☁️ ALANNAH ☁️
"Did you know that baby's the size of a lemon today?" Harry speaks through the silence of the waiting room whilst I try to busy myself by flicking through some kind of pregnancy magazine that I wasn't even actually reading, it was purely to pass time.
I wasn't sure why today had ignited me with so much anxiety, but I could hardly relax. Harry had told me that was completely normal and he had even told me that I had to trust his judgment because he was a doctor and he knew everything, he had said with the biggest shit eating smirk on the planet. Right in a moment of fear, he knew how to crack even the tiniest of smiles from me.
He knew how to make things better, his own damn smile was a form of medicine and it was the best kind if I do say so myself.
"Hmm?" I lift my head from the endless pages about motherhood and how to prepare for the perfect birth, though I would know that things are not always as rosy as these parenthood magazines make out to be. They don't tell you the horrors of when things go terribly wrong, though why would they?
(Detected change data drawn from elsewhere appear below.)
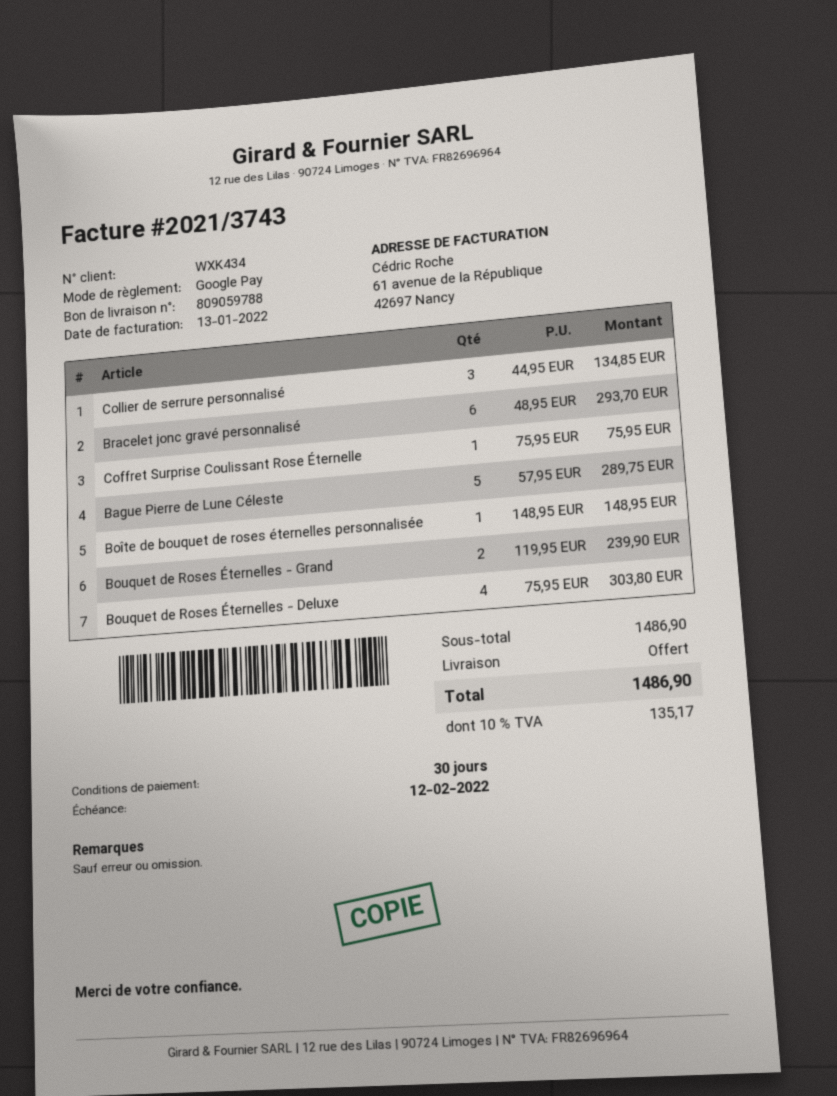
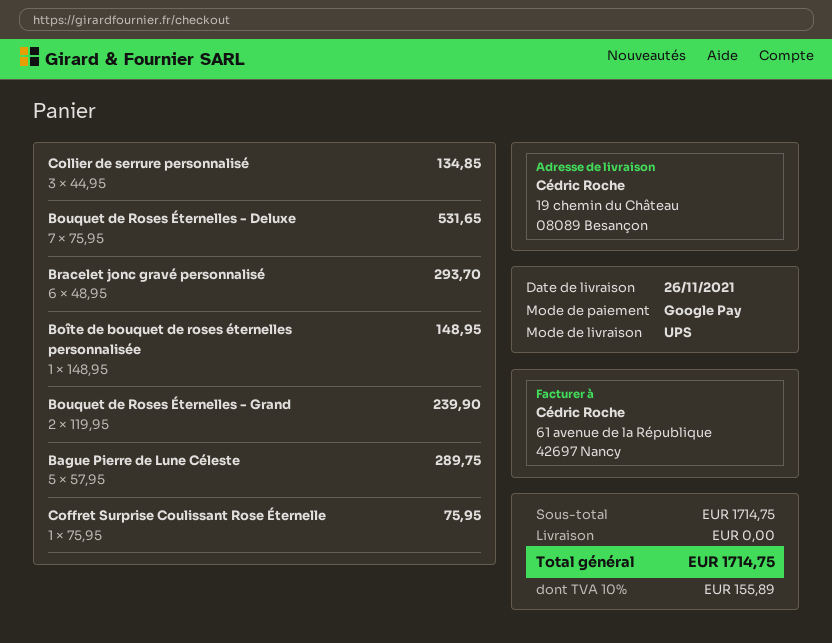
Bouquet de Roses Éternelles - Deluxe: 4 x 75.95 = 303.80 -> 7 x 75.95 = 531.65
subtotal: 1486.90 -> 1714.75
tax: 10% = 135.17 -> 10% = 155.89
total: 1486.90 -> 1714.75

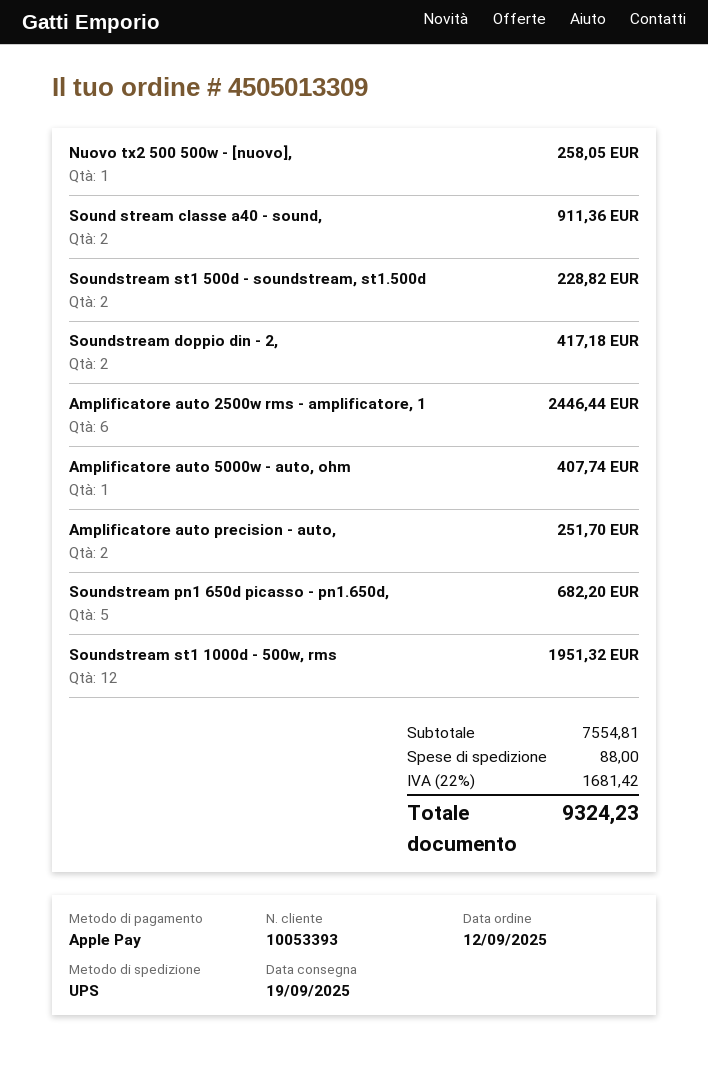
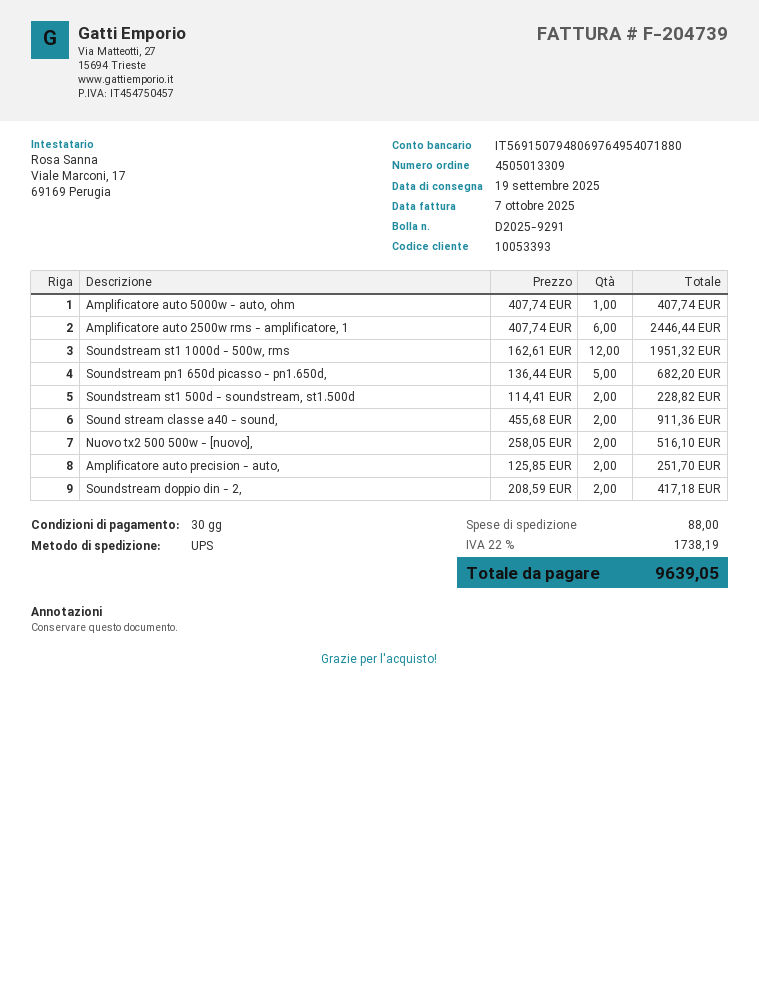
Nuovo tx2 500 500w - [nuovo],: 1 for 258.05 -> 2 for 516.10
tax: 22% = 1681.42 -> 22% = 1738.19
total: 9324.23 -> 9639.05

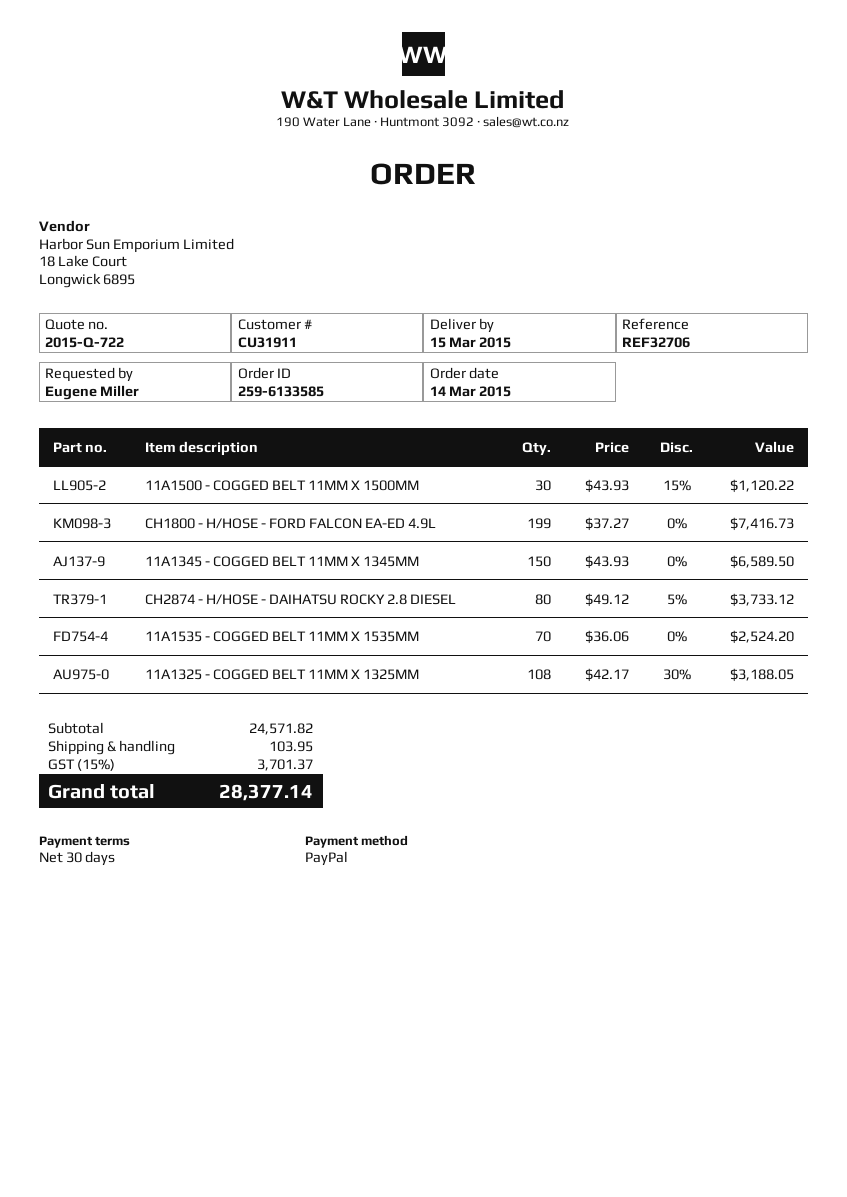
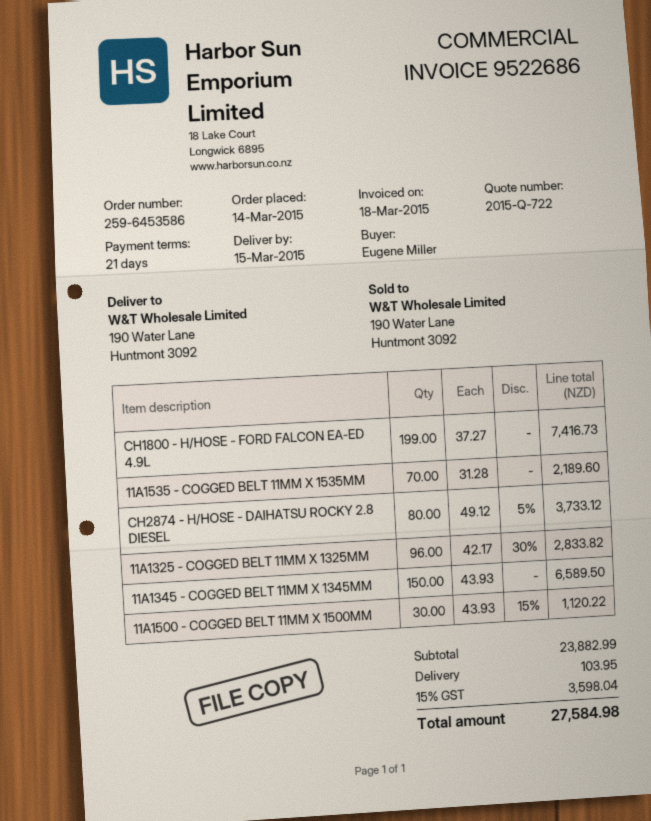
order number: 259-6133585 -> 259-6453586
payment terms: 30 days -> 21 days
11A1535 - COGGED BELT 11MM X 1535MM: 70 x 36.06 = 2524.20 -> 70 x 31.28 = 2189.60
11A1325 - COGGED BELT 11MM X 1325MM: 108 x 42.17 - 30% = 3188.05 -> 96 x 42.17 - 30% = 2833.82
subtotal: 24571.82 -> 23882.99
tax: 15% = 3701.37 -> 15% = 3598.04
total: 28377.14 -> 27584.98

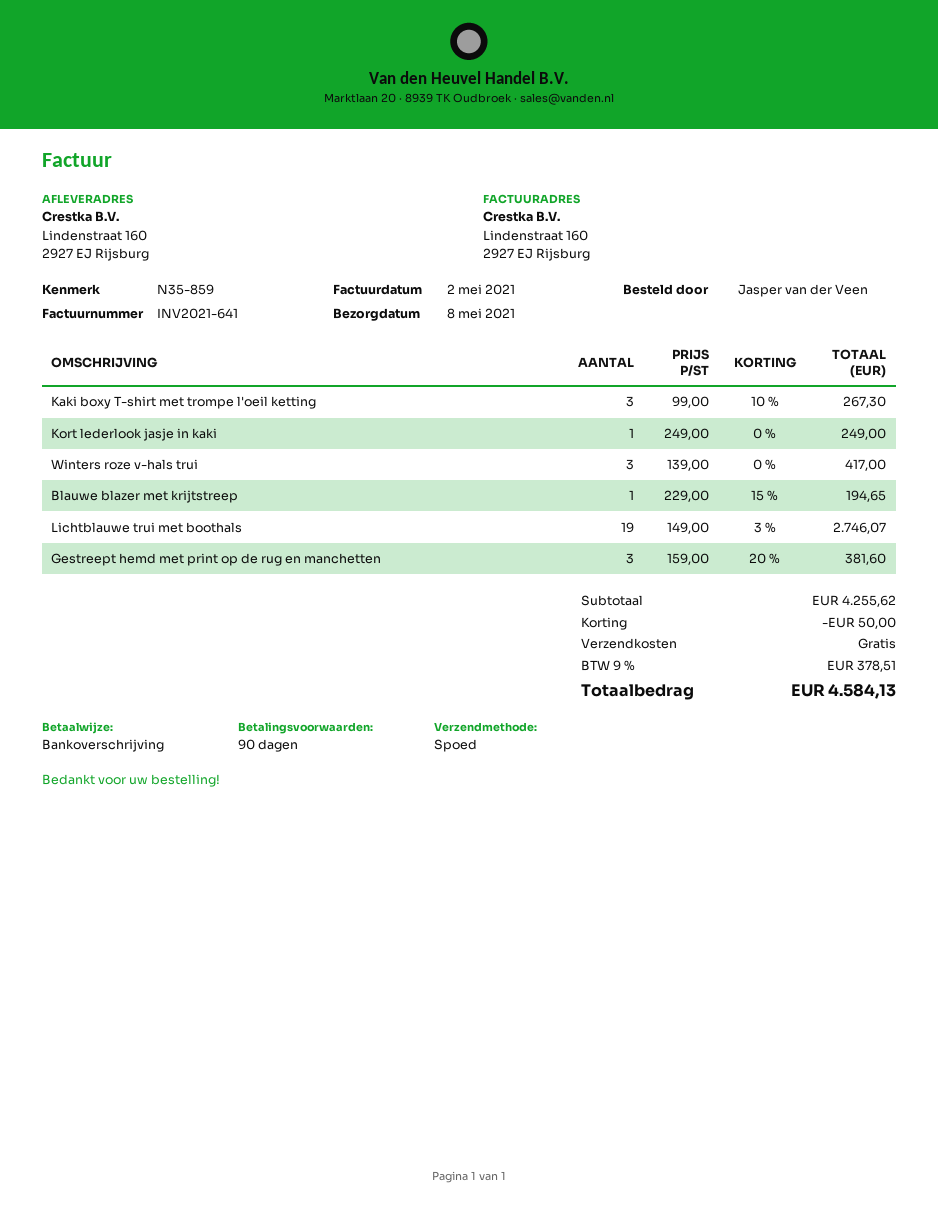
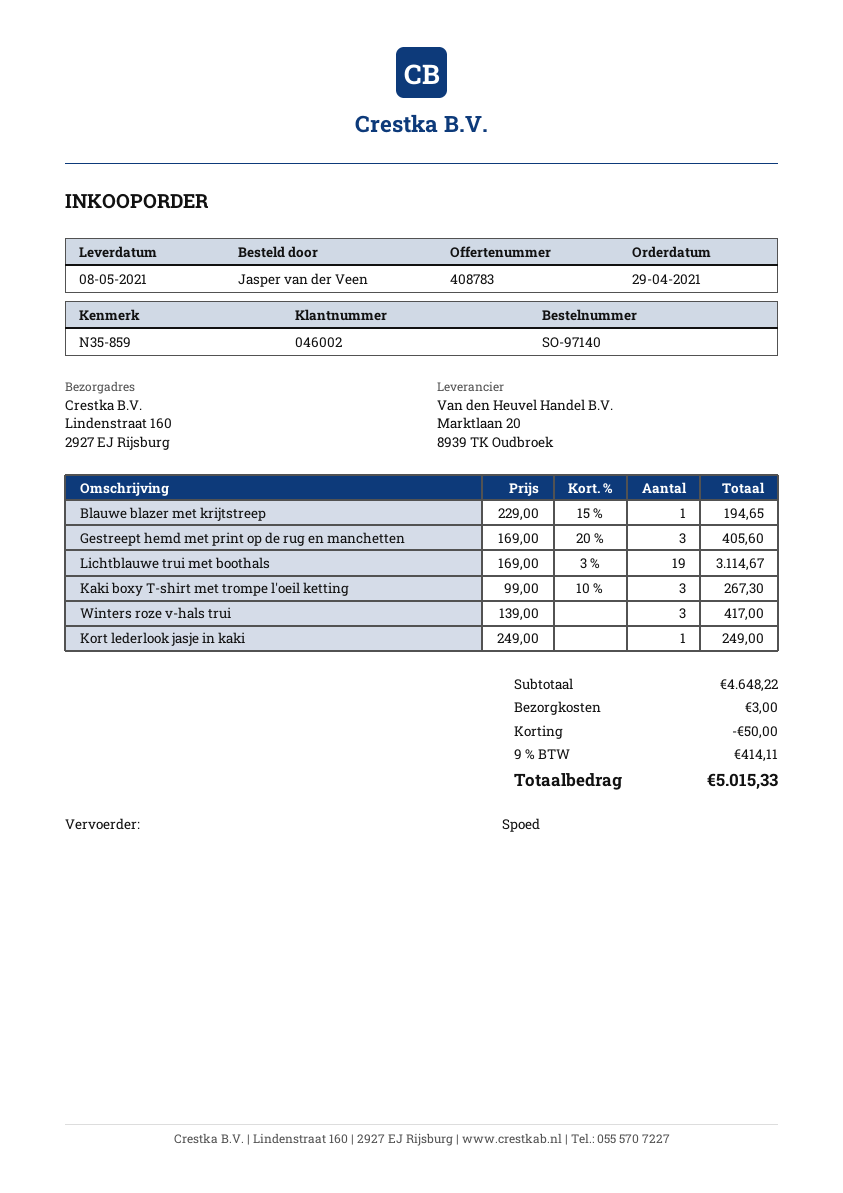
Lichtblauwe trui met boothals: 19 x 149.00 - 3% = 2746.07 -> 19 x 169.00 - 3% = 3114.67
Gestreept hemd met print op de rug en manchetten: 3 x 159.00 - 20% = 381.60 -> 3 x 169.00 - 20% = 405.60
subtotal: 4255.62 -> 4648.22
shipping: 0.00 -> 3.00
tax: 9% = 378.51 -> 9% = 414.11
total: 4584.13 -> 5015.33

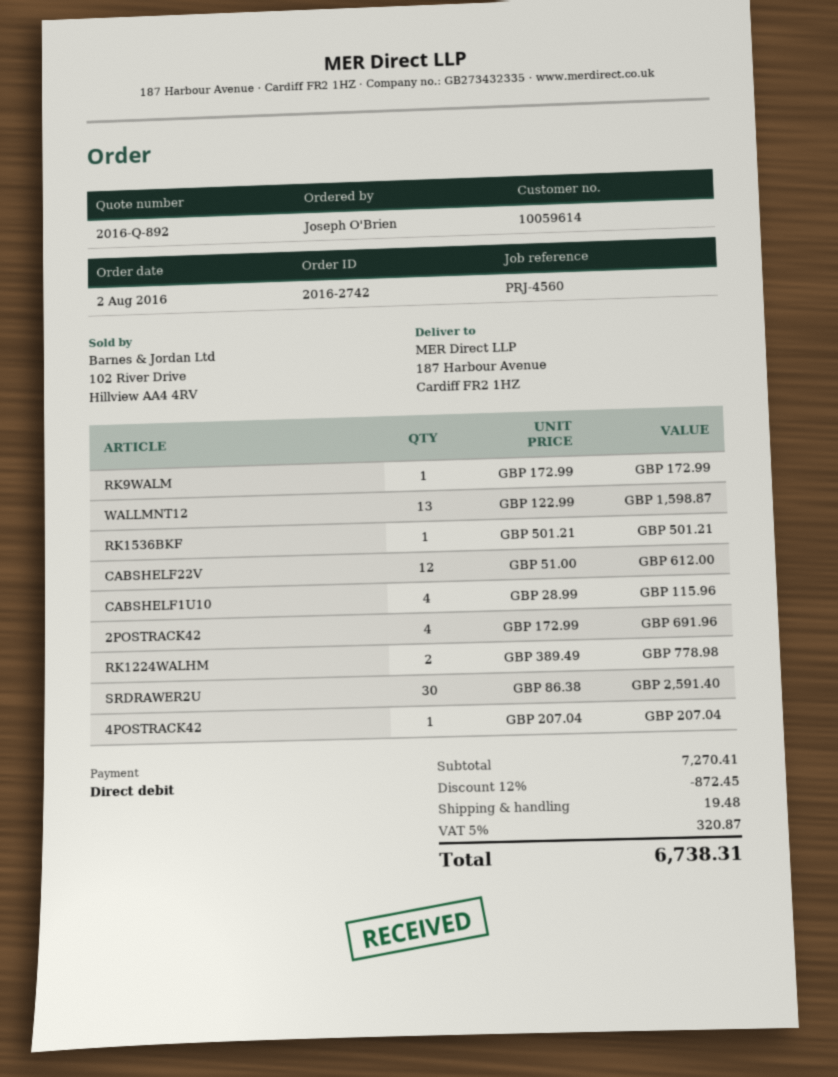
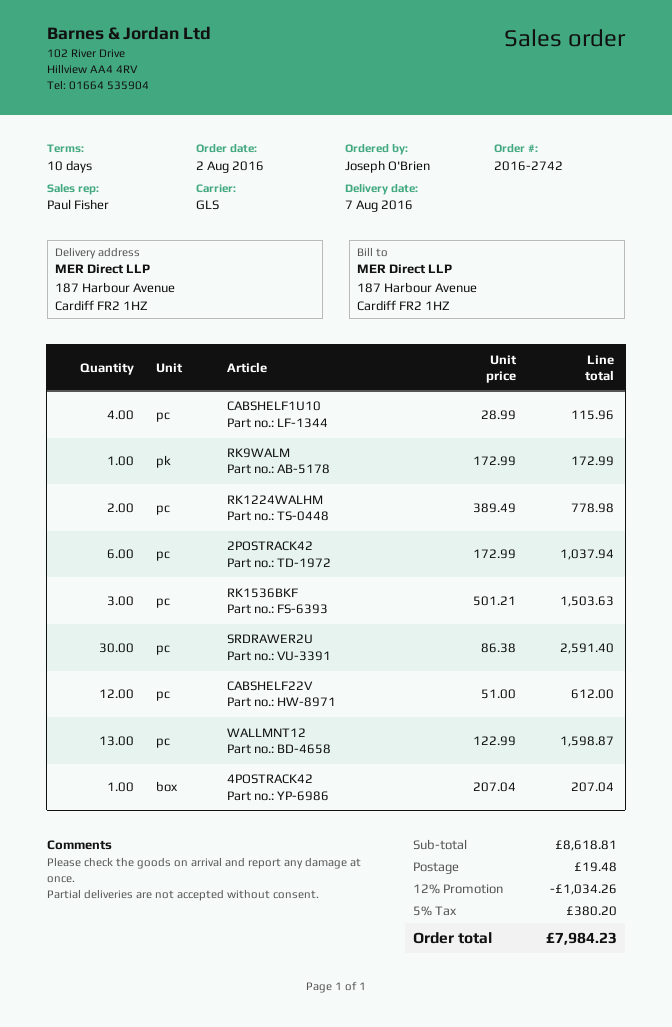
RK1536BKF: 1 x 501.21 = 501.21 -> 3 x 501.21 = 1503.63
2POSTRACK42: 4 x 172.99 = 691.96 -> 6 x 172.99 = 1037.94
subtotal: 7270.41 -> 8618.81
discount: 12% = 872.45 -> 12% = 1034.26
tax: 5% = 320.87 -> 5% = 380.20
total: 6738.31 -> 7984.23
They were trying to make it all seem a breeze. They could easily fool a first time mother, but I knew that it didn't always work out that way.
"Our baby is about the size of a lemon today, or a plum.. or even a lime. I tried googling to see how big they are but Google had a few different answers for me, but I think we should stick to a lemon, that sounds like a good option to go with, and besides a lemon sounds a bit nicer than a lime, but I guess a plum-"
I fight my laughter for about ten solid seconds whilst Harry is talking. I even roll my lips into my mouth to stop myself from giggling at his rambles that must've been a little cry for help as his own mind is filled with anxieties. I do my best to hold it in, but the way he had gone into great depths about researching this and then thought about this so deeply just made my heart lurch for him even more.
I knew I had said it about a million times over by now, but I really had found a good one. I couldn't think of anyone better to raise a child with than a man who Google's the exact size of our baby and compares it to a fruit. He had me in a chokehold.
"You are.." I can't help my shake my head as I bite back the smile that just couldn't be held in anymore. I swore his heart was made from solid gold. "You really are quite something Styles" the brightest smile takes over my features when I can't hold it in anymore. He had the purest soul and my body was screaming at me to never let him go. Not that I planned on doing so anyway.
"What?" He looks at me in amusement that I had found it so funny. I guess I just wasn't used to this type of thing just yet. When I was pregnant with Harmony, I had to sit through appointments alone, I had to keep my mind busy in the waiting room alone, I only had myself. I didn't have someone beside me cracking jokes every two seconds and comparing our baby to a fruit. I didn't have someone beside me who cared so much to even Google such a thing.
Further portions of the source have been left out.